Вавилов был крайне осторожен при определении достоверности результатов, получаемых научными сотрудниками и аспирантами. Он настаивал на проведении ряда контрольных опытов, измерении одних и тех же величин различными методами, различными путями, и только после такой перекрестной проверки результатов Сергей Иванович признавал их правильность.
Иногда Вавилов не довольствовался одним описанием проведенного сотрудником опыта. Он сам садился за прибор и проверял полученные результаты, а в наиболее ответственных случаях проводил целые серии измерений.
Вавилов не любил частых публикаций. Он считал, что для научного сотрудника вполне достаточно в течение года выполнить одну научную работу, но работу высокого качества.
Вавилов высоко ценил научную инициативу или то, что он называл «научной фантазией», «научным воображением».
Смелость и свежесть мысли, терпение и настойчивость в проведении эксперимента — вот те черты, которые он считал особенно важными в научном работнике и которыми в высокой степени обладал сам.

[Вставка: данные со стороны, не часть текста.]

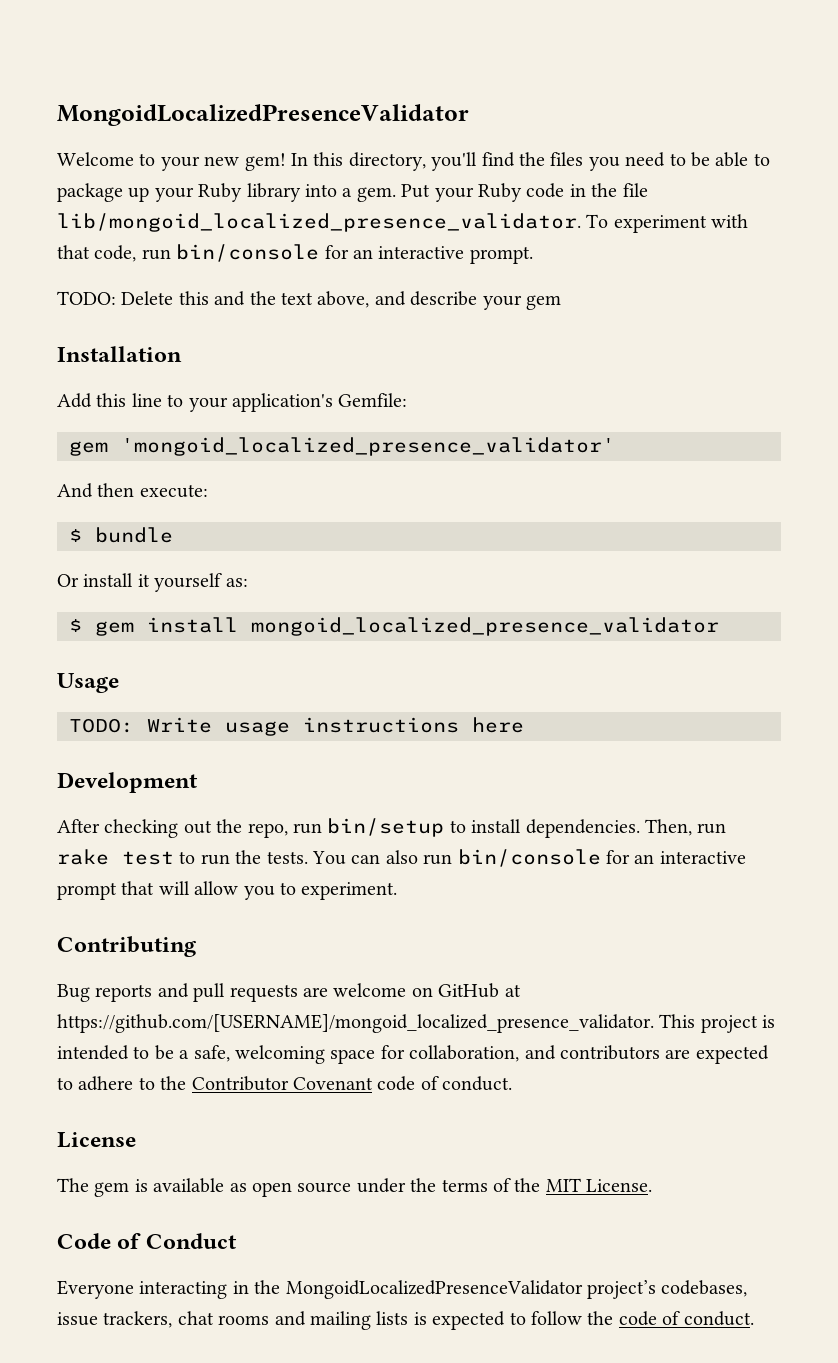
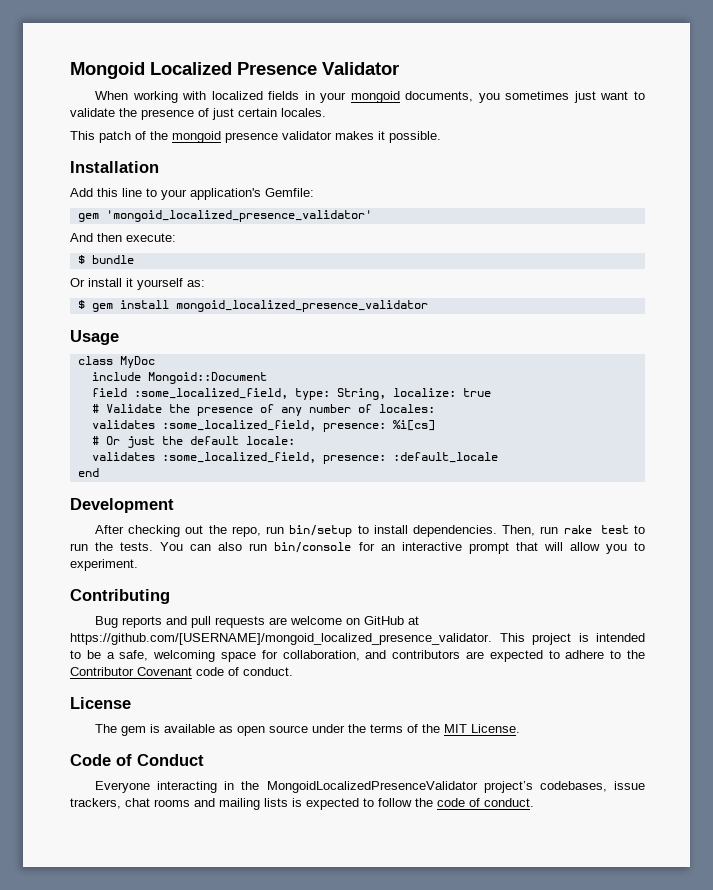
[57,104,469,126] [57,152,770,171] [57,183,648,202] [57,213,749,233] [57,244,533,264] [57,291,561,310] MongoidLocalizedPresenceValidator // Welcome to your new gem! In this directory, you'll find the files you need to be able to package up your Ruby library into a gem. Put your Ruby code in the file lib/mongoid_localized_presence_validator. To experiment with that code, run bin/console for an interactive prompt. // TODO: Delete this and the text above, and describe your gem -> [70,62,399,79] [94,91,645,103] [70,108,326,120] [70,131,441,143] Mongoid Localized Presence Validator // When working with localized fields in your mongoid documents, you sometimes just want to validate the presence of just certain locales. // This patch of the mongoid presence validator makes it possible.
[69,717,524,736] TODO: Write usage instructions here -> [77,356,155,368] [91,372,267,384] [91,388,491,400] [91,404,435,416] [91,420,435,432] [91,436,295,448] [91,452,498,464] [77,468,99,477] class MyDoc // include Mongoid::Document // field :some_localized_field, type: String, localize: true // # Validate the presence of any number of locales: // validates :some_localized_field, presence: %i[cs] // # Or just the default locale: // validates :some_localized_field, presence: :default_locale // end

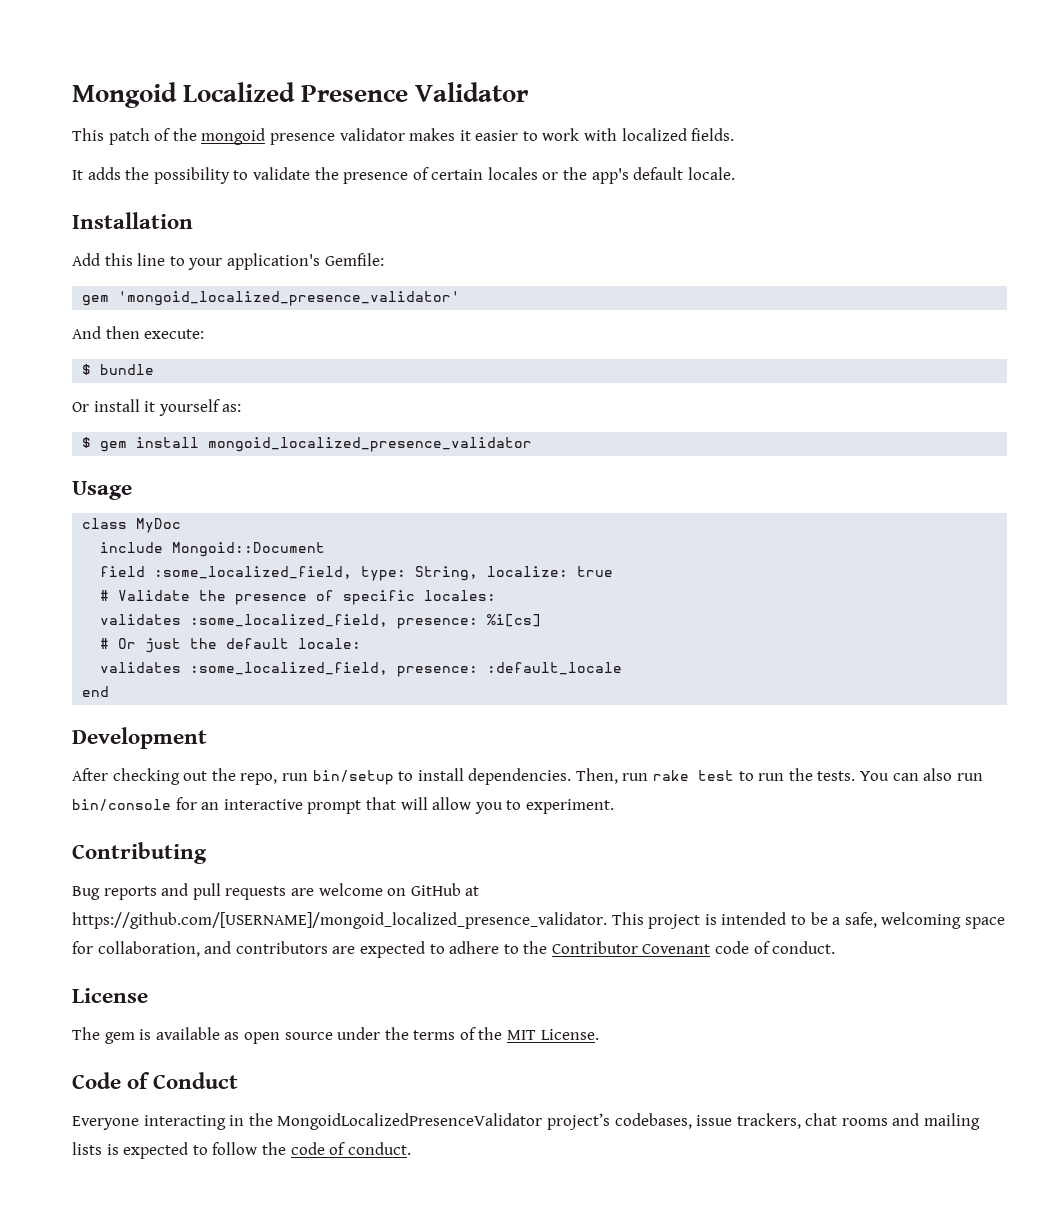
[94,91,645,103] [70,108,326,120] // When working with localized fields in your mongoid documents, you sometimes just want to validate the presence of just certain locales. -> (530, 92) none
[389,131,441,143] possible. -> [475,128,735,141] [72,167,735,184] easier to work with localized fields. // It adds the possibility to validate the presence of certain locales or the app's default locale.
[280,404,372,416] any number of -> [343,590,416,605] specific

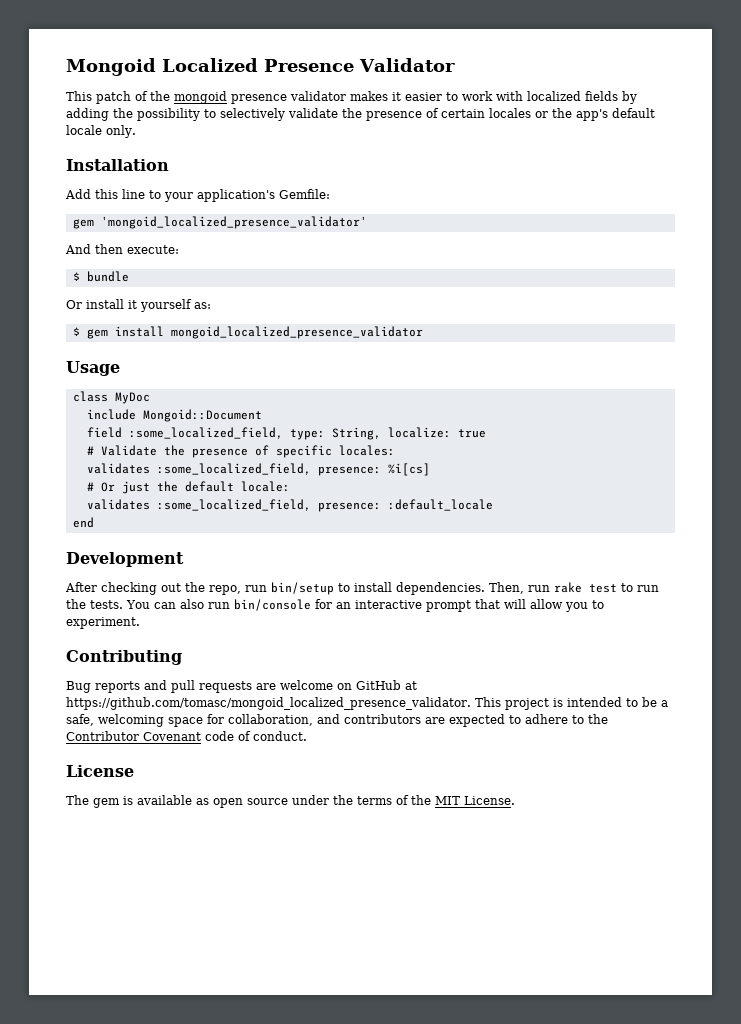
[691,128,735,141] [72,167,121,180] fields. // It adds -> [585,91,637,104] [66,108,109,121] fields by adding
(249, 175) none -> [220,108,285,121] selectively
[687,167,735,180] locale. -> [66,125,136,138] locale only.
[72,912,607,929] https://github.com/[USERNAME]/mongoid_localized_presence_validator. -> [66,697,471,710] https://github.com/tomasc/mongoid_localized_presence_validator.
[72,1072,239,1089] [72,1113,981,1130] [72,1142,411,1159] // Code of Conduct // Everyone interacting in the MongoidLocalizedPresenceValidator project’s codebases, issue trackers, chat rooms and mailing lists is expected to follow the code of conduct. -> (515, 800) none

— Общение с Сергеем Ивановичем Вавиловым, — говорил ученик Вавилова более позднего периода Никита Алексеевич Толстой, — производило глубокое впечатление на каждого, кому приходилось встречаться с ним в деловой обстановке или в домашнем кругу. Трудно решить, что именно составляло секрет его обаяния — ясность ли и глубина его ума, опиравшегося на феноменальную память, чуткость ли к малейшему зародышу плодотворной научной идеи, высказанной собеседником, поразительная ли энциклопедичность его знаний или угадываемая за несколько суровыми манерами глубокая доброта к людям. Пожалуй, секрет был в сочетании этих черт.